Based on the sale of Rice-A-Roni for sixty years, the successful sale of the brand to two big-league food companies and the expansion from one to twelve flavors, I think its fair to suggest that there are lots and lots of Americans who enjoy eating the San Francisco Treat. In fact, choosing it over potatoes of any style, plain rice, spicy rice, stuffing, yams or any other form of starch dish to complement a green vegetable selection, must mean that there is an important niche to be filled by this product. I feel very righteous in my preference for Rice-A-Roni, whether it comes out of a box or not. Whether it is an “old” processed versus fresh product or not, I like it and am not feeling that “freshness” or “newness” needs to be considered in selecting a starch. Many starches are valuable to human nutrition because they keep over time and can be stored for off-season consumption. Freshness need not be a standard.
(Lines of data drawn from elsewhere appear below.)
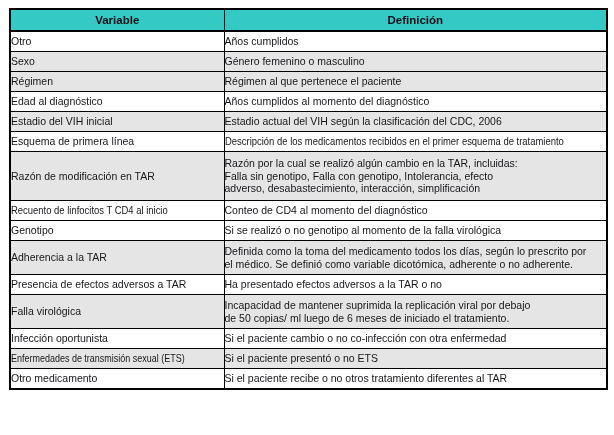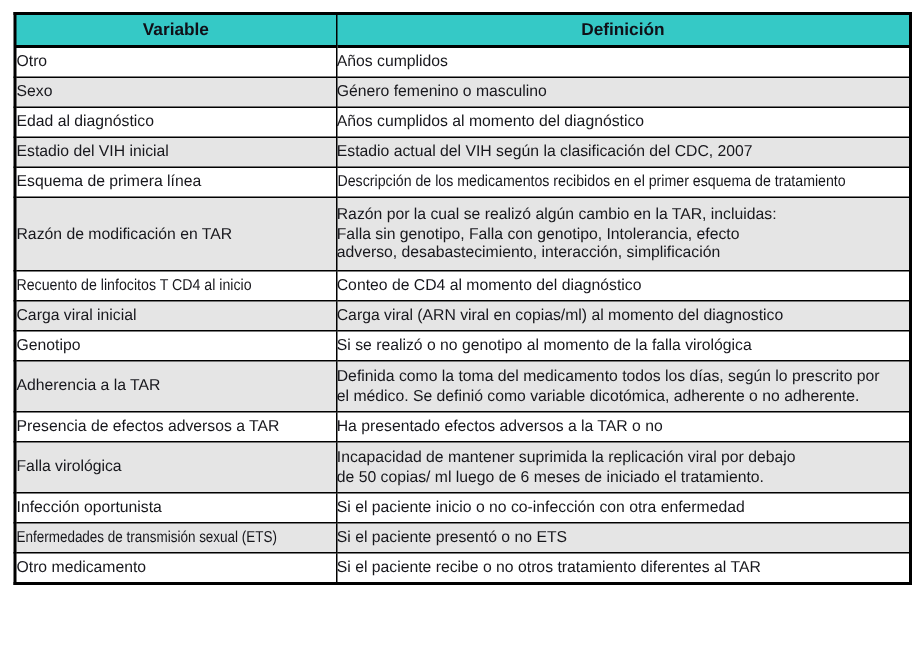--- a/index.html
+++ b/index.html
@@ -115,6 +115,14 @@
               <span class="txt">Género femenino o masculino</span>
             </td>
           </tr>
+          <tr class="shade h-1">
+            <td class="cell">
+              <span class="txt">Régimen</span>
+            </td>
+            <td class="cell">
+              <span class="txt">Régimen al que pertenece el paciente</span>
+            </td>
+          </tr>
           <tr class="plain h-1">
             <td class="cell">
               <span class="txt">Edad al diagnóstico</span>

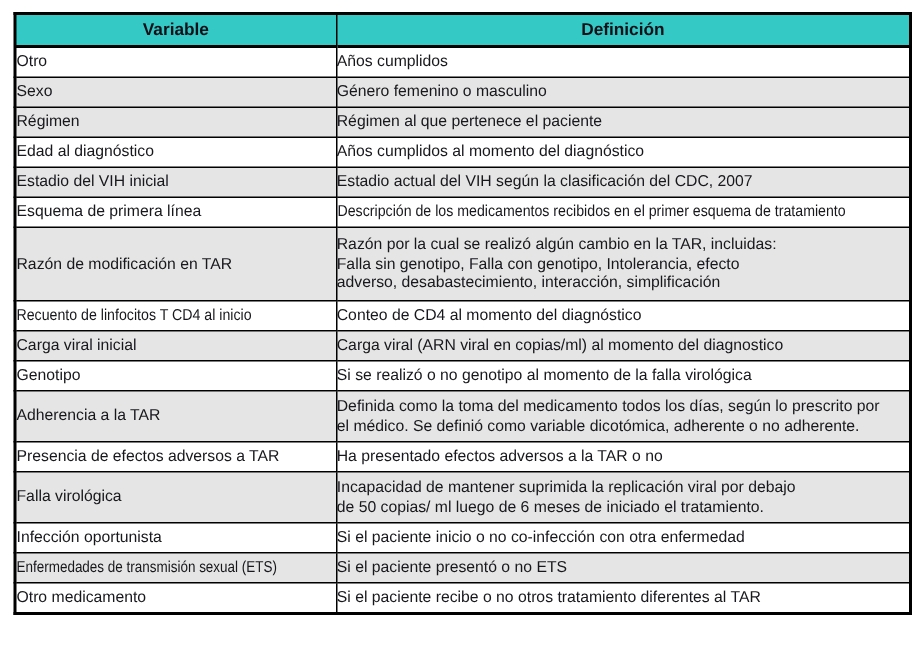--- a/index.html
+++ b/index.html
@@ -136,7 +136,7 @@
               <span class="txt">Estadio del VIH inicial</span>
             </td>
             <td class="cell">
-              <span class="txt">Estadio actual del VIH según la clasificación del CDC, 2007</span>
+              <span class="txt">Estadio actual del VIH según la clasificación del CDC, 2006</span>
             </td>
           </tr>
           <tr class="plain h-1">

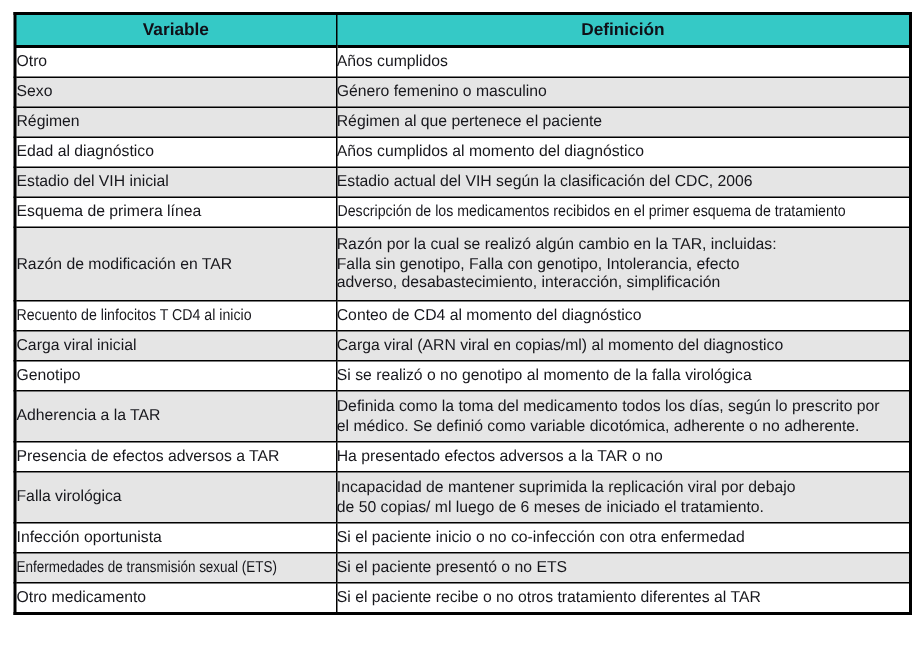--- a/index.html
+++ b/index.html
@@ -165,14 +165,6 @@
               <span class="txt">Conteo de CD4 al momento del diagnóstico</span>
             </td>
           </tr>
-          <tr class="shade h-1">
-            <td class="cell">
-              <span class="txt">Carga viral inicial</span>
-            </td>
-            <td class="cell">
-              <span class="txt">Carga viral (ARN viral en copias/ml) al momento del diagnostico</span>
-            </td>
-          </tr>
           <tr class="plain h-1">
             <td class="cell">
               <span class="txt">Genotipo</span>

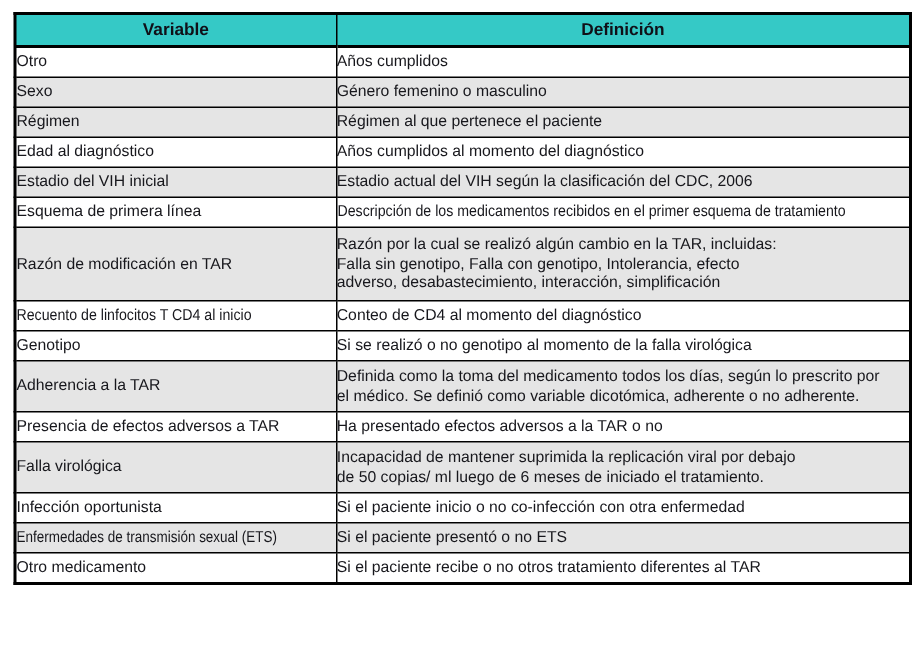--- a/index.html
+++ b/index.html
@@ -204,7 +204,7 @@
               <span class="txt">Infección oportunista</span>
             </td>
             <td class="cell">
-              <span class="txt">Si el paciente inicio o no co-infección con otra enfermedad</span>
+              <span class="txt">Si el paciente cambio o no co-infección con otra enfermedad</span>
             </td>
           </tr>
           <tr class="shade h-1">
And as for how contemporary Rice-A-Roni is as a product, most starches have been with us much longer than sixty years and many spices are packaged to be stored, so the packaged and mid-century aspect of this dish is irrelevant.

I have just come from San Francisco and I did not eat any Rice-A-Roni. I ate rice several times at more upscale restaurants and ordered in “an Indian”, as they say in London, with rice, and none of them satisfied me as much as a serving of the simple yet perfectly balanced Rice-A-Roni would have. Rice-A-Roni will always be my leading San Francisco Treat.